The Nissan Art Project will this year host an exhibition of paintings and drawings by emerging artist, Paul McKinley, from 16 March until 22 April at the Royal Hibernian Academy in Ely Place, Dublin. This is a new departure for the Nissan Art Project, which sets out to present a series of exhibitions focusing on the work of promising young artists.
Paul McKinley’s work uses snapshots of an urban park to re-present un-peopled places in a dense, highly detailed style. His use of colour and texture vibrate to animate parkland scenes, while his astonishing attention to detail evokes speculation on events or situations that may have occurred in these places.
The artist’s nine paintings for the exhibition Farewell Chestnut Avenue, are almost forensic in their approach to the park scape and seek to act as emotional triggers for subjective perception/memory. At first glance, McKinley’s brushwork recalls Seurat’s famous ‘pointillism’, the surface painstakingly constructed from minute patches of separate colour. His aim, however, is not to replicate the colouristic intensity of classic pointillism, or its naturalism. His paintwork, almost sculpturally built up, is more distancing and detached, reflecting our new pixilated visual world.
The exhibition will also contain 7 monochrome drawings, again meticulously layered in a non-formulaic way to achieve a rich depth of tone.

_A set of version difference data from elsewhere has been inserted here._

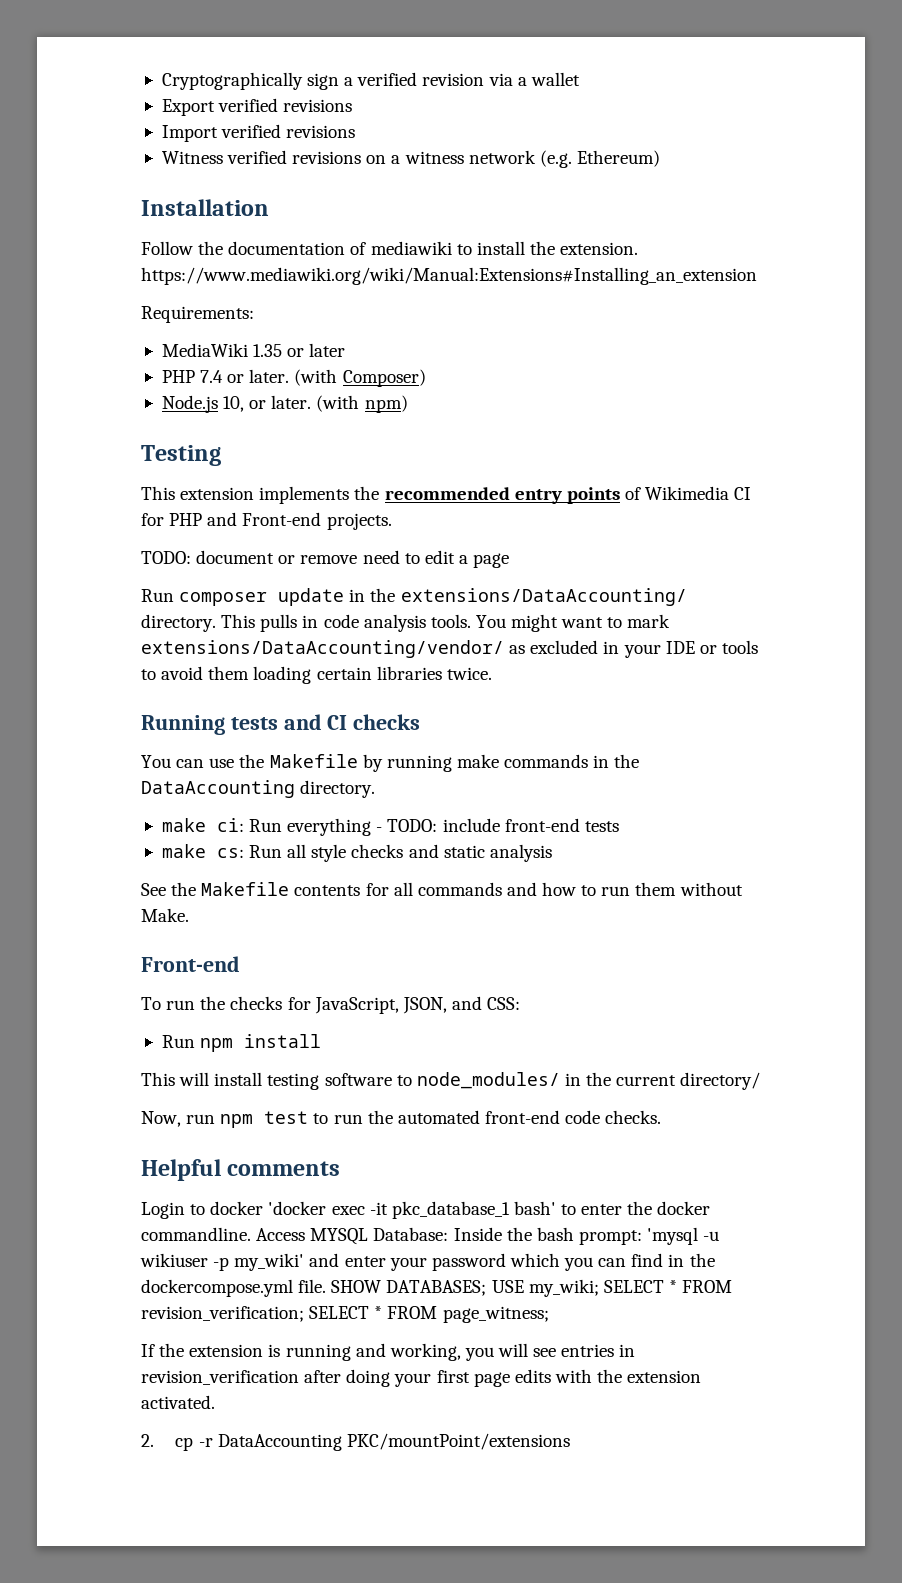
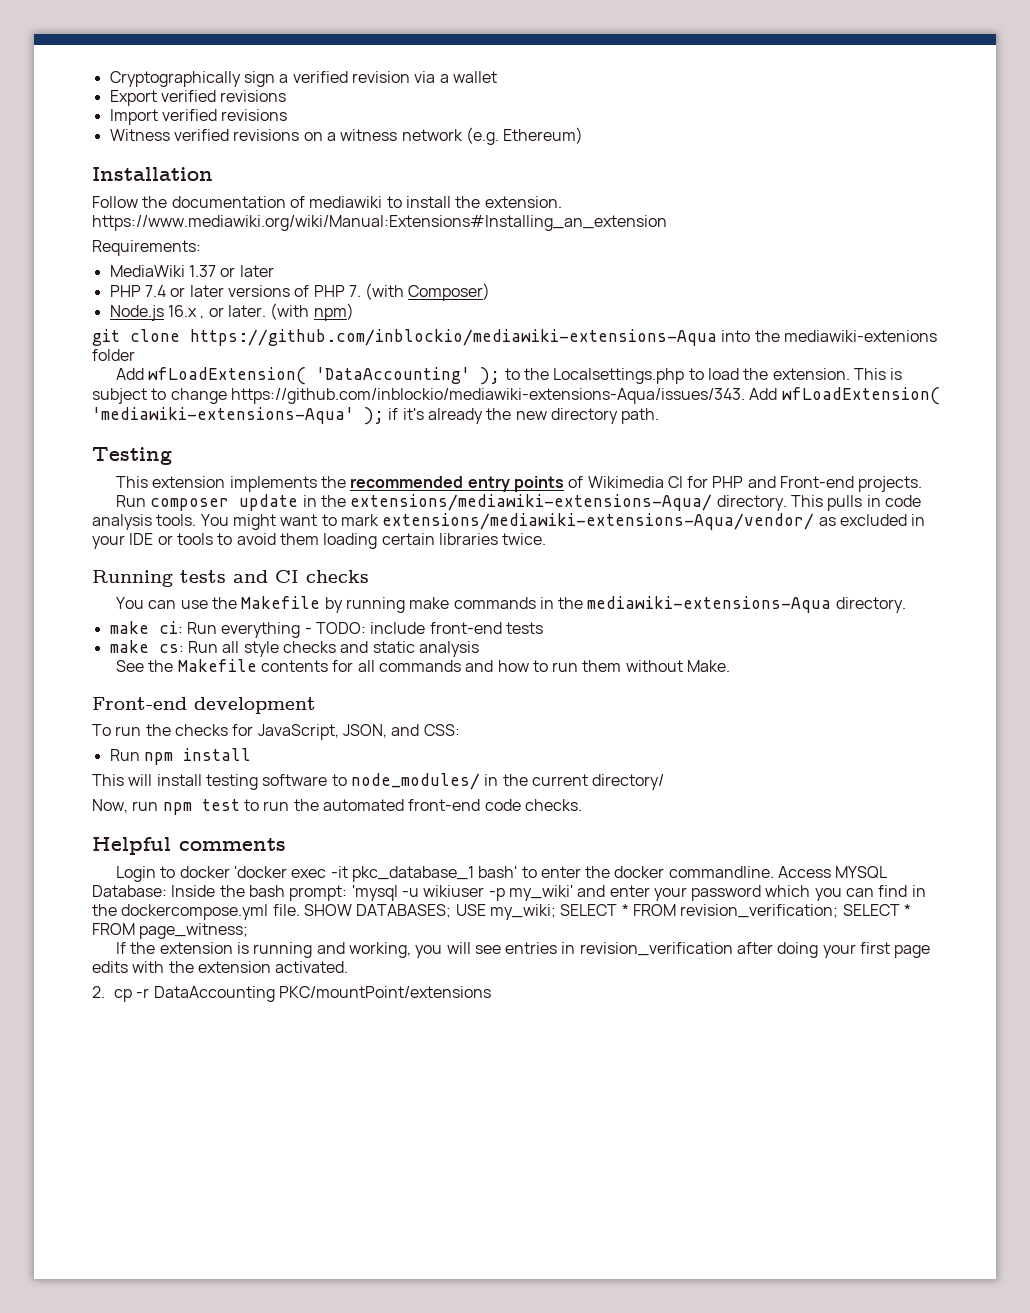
[253,344,283,357] 1.35 -> [188,265,216,277] 1.37
[249,369,290,383] later. -> [189,285,361,297] later versions of PHP 7.
[223,396,245,412] 10, -> [167,305,205,319] 16.x ,
(408, 404) none -> [92,329,937,346] [92,349,135,361] [115,367,903,385] [92,387,940,405] [92,407,660,425] // git clone https://github.com/inblockio/mediawiki-extensions-Aqua into the mediawiki-extenions folder // Add wfLoadExtension( 'DataAccounting' ); to the Localsettings.php to load the extension. This is subject to change https://github.com/inblockio/mediawiki-extensions-Aqua/issues/343. Add wfLoadExtension( 'mediawiki-extensions-Aqua' ); if it's already the new directory path.
[141,550,510,568] // TODO: document or remove need to edit a page -> (923, 484) none
[400,588,687,606] extensions/DataAccounting/ -> [350,494,713,511] extensions/mediawiki-extensions-Aqua/
[141,640,504,658] extensions/DataAccounting/vendor/ -> [382,513,815,530] extensions/mediawiki-extensions-Aqua/vendor/
[141,780,295,798] DataAccounting -> [587,596,832,613] mediawiki-extensions-Aqua
(240, 964) none -> [194,697,316,714] development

About the Nissan Art Project
The Nissan Art Project was established in 1997 in association with the Irish Museum of Modern Art. The project was created through the desire to provide meaningful and financial support for artists working in Ireland. Nissan Art Projects included neon texts from Molly Bloom’s Ulysses monologue in nine city centre locations by Frances Hegarty and Andrew Stones (1997); the memorable Ghost Ship by Dorothy Cross (1998) and Dan Shipsides’ Bamboo Scaffolding (2000) at the Carlton Cinema, Dublin.
In 2002, The Nissan Art Project changed its focus and was taken behind the walls of The Royal Hibernian Academy in Dublin. At this point, the project aimed to give painters in their mid-career the opportunity to receive their own exhibition and catalogue in the splendid RHA gallery. 2002 saw the work of John Noel Smith, a Berlin-based Irish painter which was followed by an exhibition by Barrie Cooke in 2003. In 2004, the Nissan Art Project was represented by Martin Gale, culminating with an exhibition of work by Stephen McKenna in 2005.

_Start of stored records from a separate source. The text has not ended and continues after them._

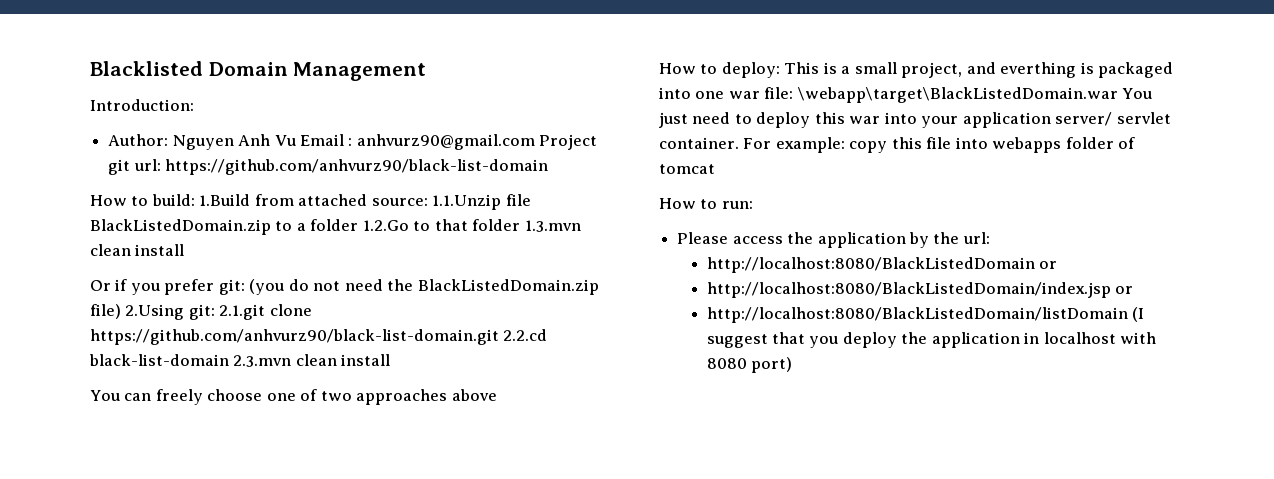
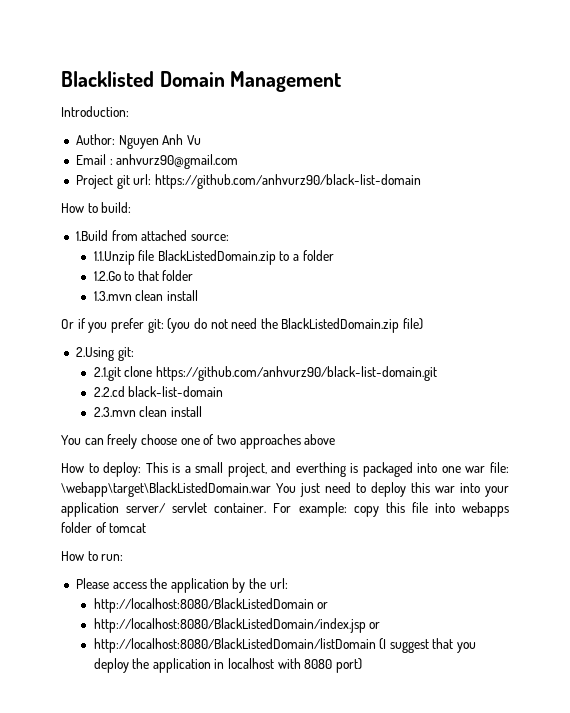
(296, 140) none -> (201, 140) //
(535, 142) none -> (239, 161) //
(195, 200) none -> (132, 207) //
(428, 202) none -> (229, 237) //
(359, 225) none -> (334, 255) //
(521, 225) none -> (194, 275) //
(121, 311) none -> (424, 324) //
(215, 312) none -> (134, 354) //
(499, 337) none -> (437, 373) //
(229, 360) none -> (224, 391) //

This year the Nissan Art Project once again re-directs its focus to emerging artists. Paul McKinley is the first artist in this series, McKinley’s exhibition entitled Farewell Chestnut Avenue, will be exhibited in the RHA from Friday 16th March – April 22nd.

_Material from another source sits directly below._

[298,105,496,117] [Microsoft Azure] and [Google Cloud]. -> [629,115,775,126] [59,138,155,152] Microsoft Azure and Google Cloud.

Selection of images from the exhibition
McKinley was born in 1973 in Birmingham and now lives and works in Dublin. He has exhibited regularly in Ireland since 2002 including a solo exhibition in Old Museum Arts Centre, Belfast (2006); Square Root of Drawing, Temple Bar Gallery & Studios (2006); Plane, RHA Gallery (2006); Crawford Open 4 (2004) and Claremorris Open (2002). He had a membership studio in Temple Bar Gallery & Studios for the last four years and is currently on a studio residency in Draiocht, Dublin. He was also awarded a public art commission from Breaking Ground Ballymun Regeneration’s Per Cent for Art programme in 2002.